_Records to use_
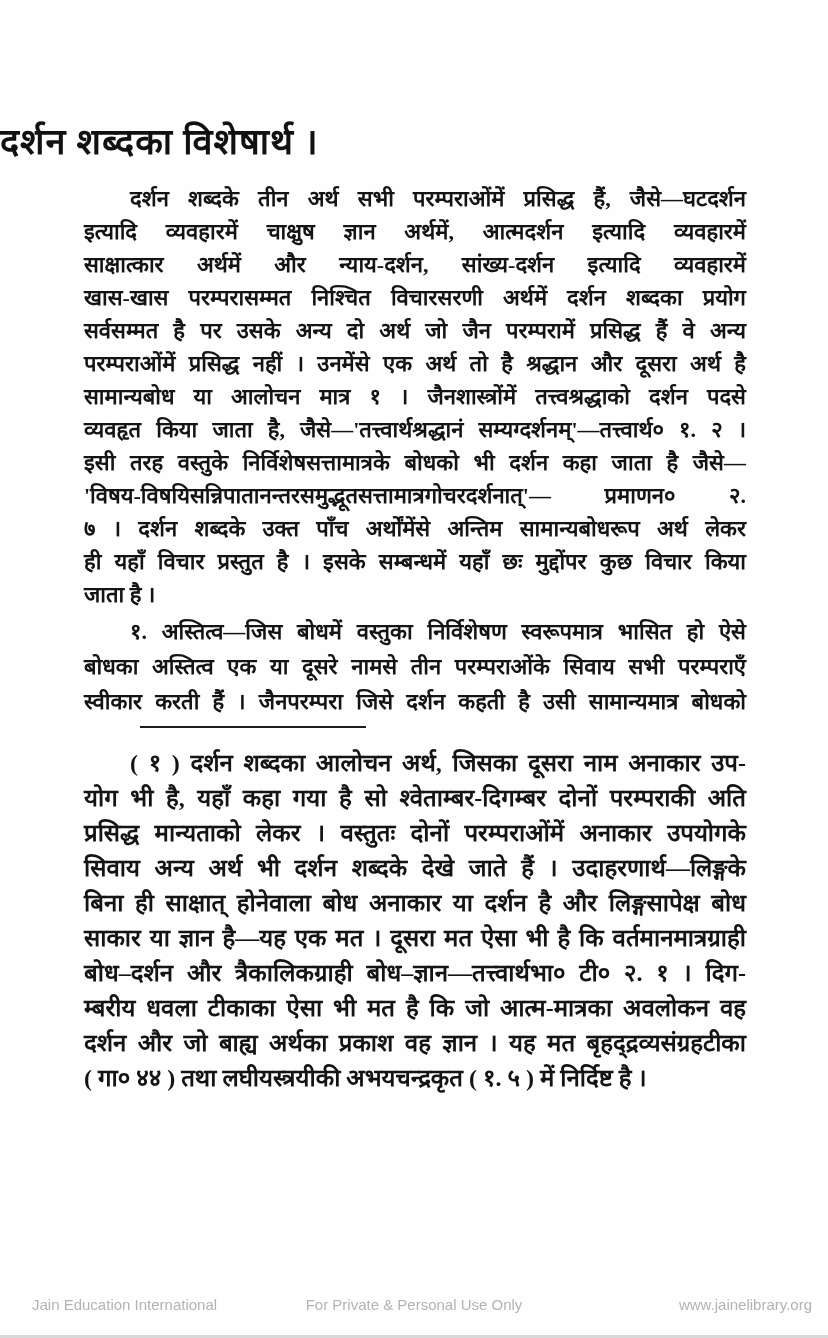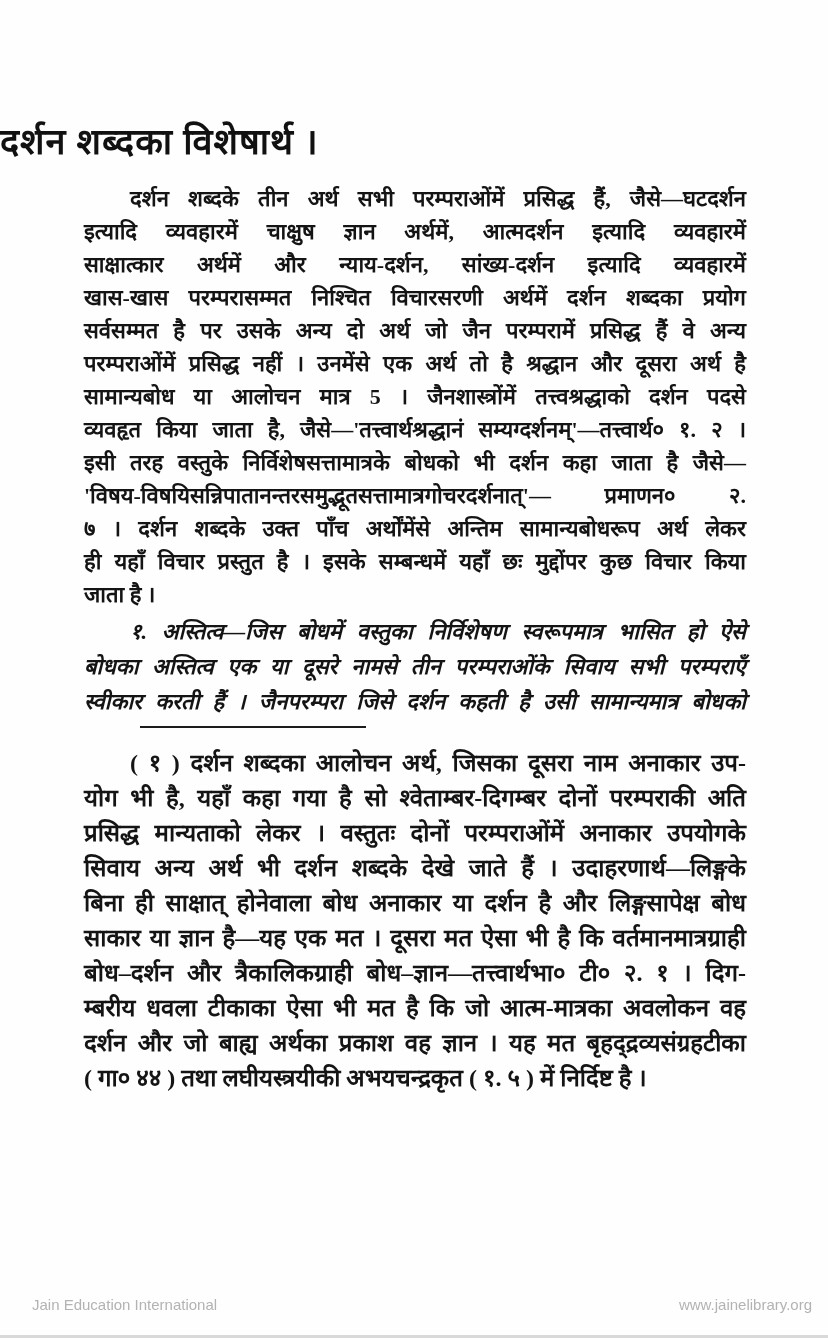--- a/index.html
+++ b/index.html
@@ -85,7 +85,7 @@
     <p class="line">खास-खास परम्परासम्मत निश्चित विचारसरणी अर्थमें दर्शन शब्दका प्रयोग</p>
     <p class="line">सर्वसम्मत है पर उसके अन्य दो अर्थ जो जैन परम्परामें प्रसिद्ध हैं वे अन्य</p>
     <p class="line">परम्पराओंमें प्रसिद्ध नहीं । उनमेंसे एक अर्थ तो है श्रद्धान और दूसरा अर्थ है</p>
-    <p class="line">सामान्यबोध या आलोचन मात्र 5 । जैनशास्त्रोंमें तत्त्वश्रद्धाको दर्शन पदसे</p>
+    <p class="line">सामान्यबोध या आलोचन मात्र १ । जैनशास्त्रोंमें तत्त्वश्रद्धाको दर्शन पदसे</p>
     <p class="line">व्यवहृत किया जाता है, जैसे—'तत्त्वार्थश्रद्धानं सम्यग्दर्शनम्'—तत्त्वार्थ० १. २ ।</p>
     <p class="line">इसी तरह वस्तुके निर्विशेषसत्तामात्रके बोधको भी दर्शन कहा जाता है जैसे—</p>
     <p class="line">'विषय-विषयिसन्निपातानन्तरसमुद्भूतसत्तामात्रगोचरदर्शनात्'— प्रमाणन० २.</p>

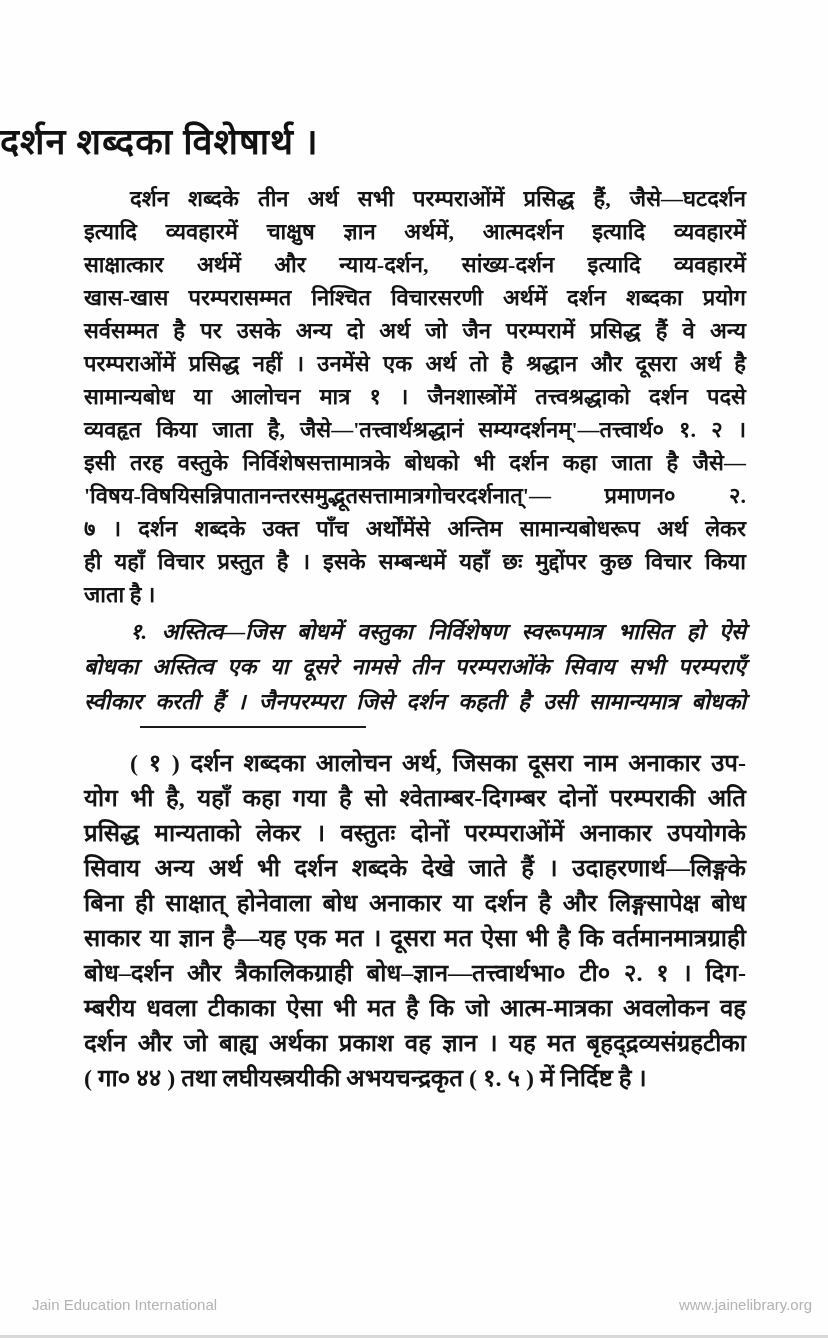--- a/index.html
+++ b/index.html
@@ -45,7 +45,7 @@
     line-height:33px;
     height:33px;
   }
-  .para2 .line{line-height:35px;height:35px;font-style:italic;}
+  .para2 .line{line-height:35px;height:35px;}
   .footnote .line{
     font-size:24px;
     line-height:35px;

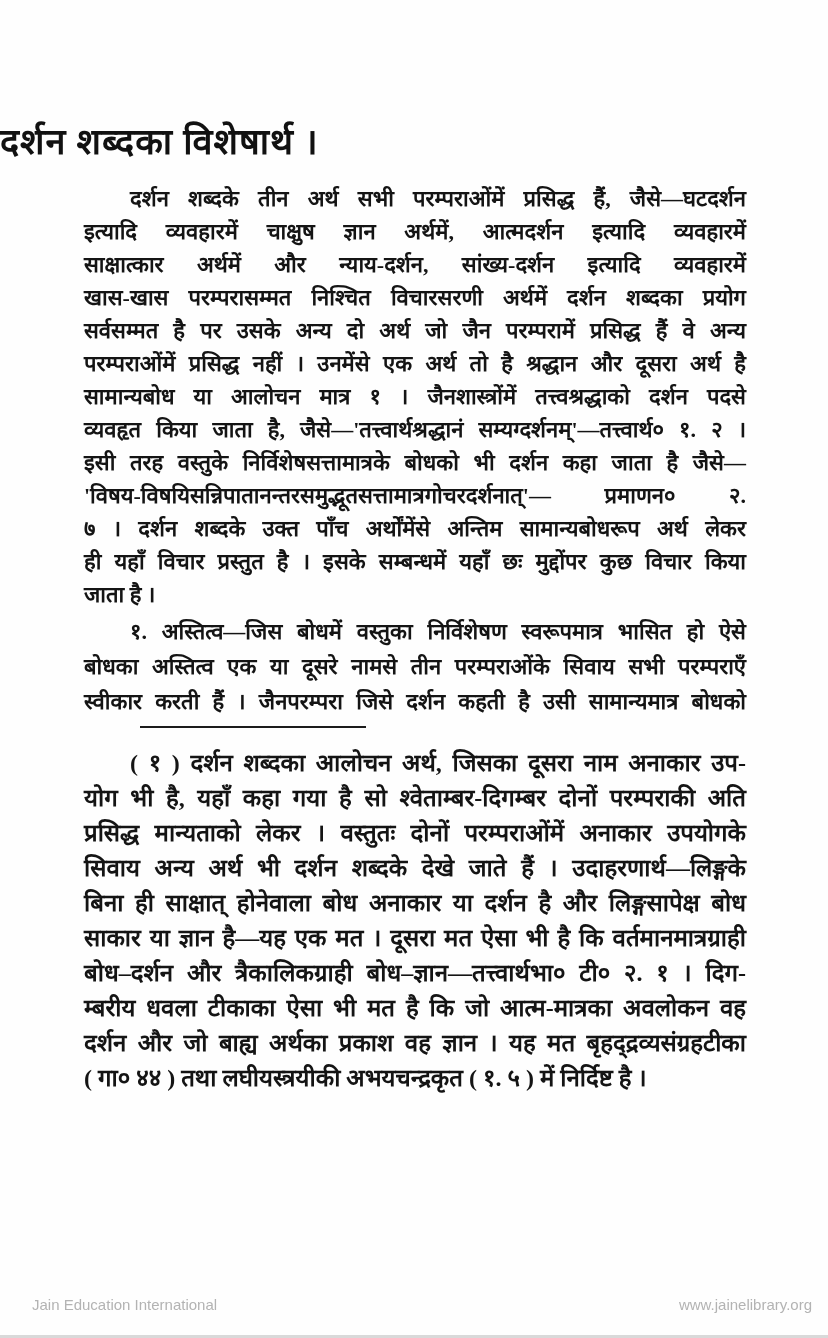--- a/index.html
+++ b/index.html
@@ -117,6 +117,7 @@
 
   <div class="footer">
     <span class="left">Jain Education International</span>
+    <span class="center">For Private &amp; Personal Use Only</span>
     <span class="right">www.jainelibrary.org</span>
   </div>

_Problem description_
Write out exactly, and nothing more than, the lines of the entries above from the line containing "-45,7 +45,7 @@" through the final line; omit any pictures.

_Solution to this exercise_
@@ -45,7 +45,7 @@
     line-height:33px;
     height:33px;
   }
-  .para2 .line{line-height:35px;height:35px;font-style:italic;}
+  .para2 .line{line-height:35px;height:35px;}
   .footnote .line{
     font-size:24px;
     line-height:35px;

--- a/index.html
+++ b/index.html
@@ -117,6 +117,7 @@
 
   <div class="footer">
     <span class="left">Jain Education International</span>
+    <span class="center">For Private &amp; Personal Use Only</span>
     <span class="right">www.jainelibrary.org</span>
   </div>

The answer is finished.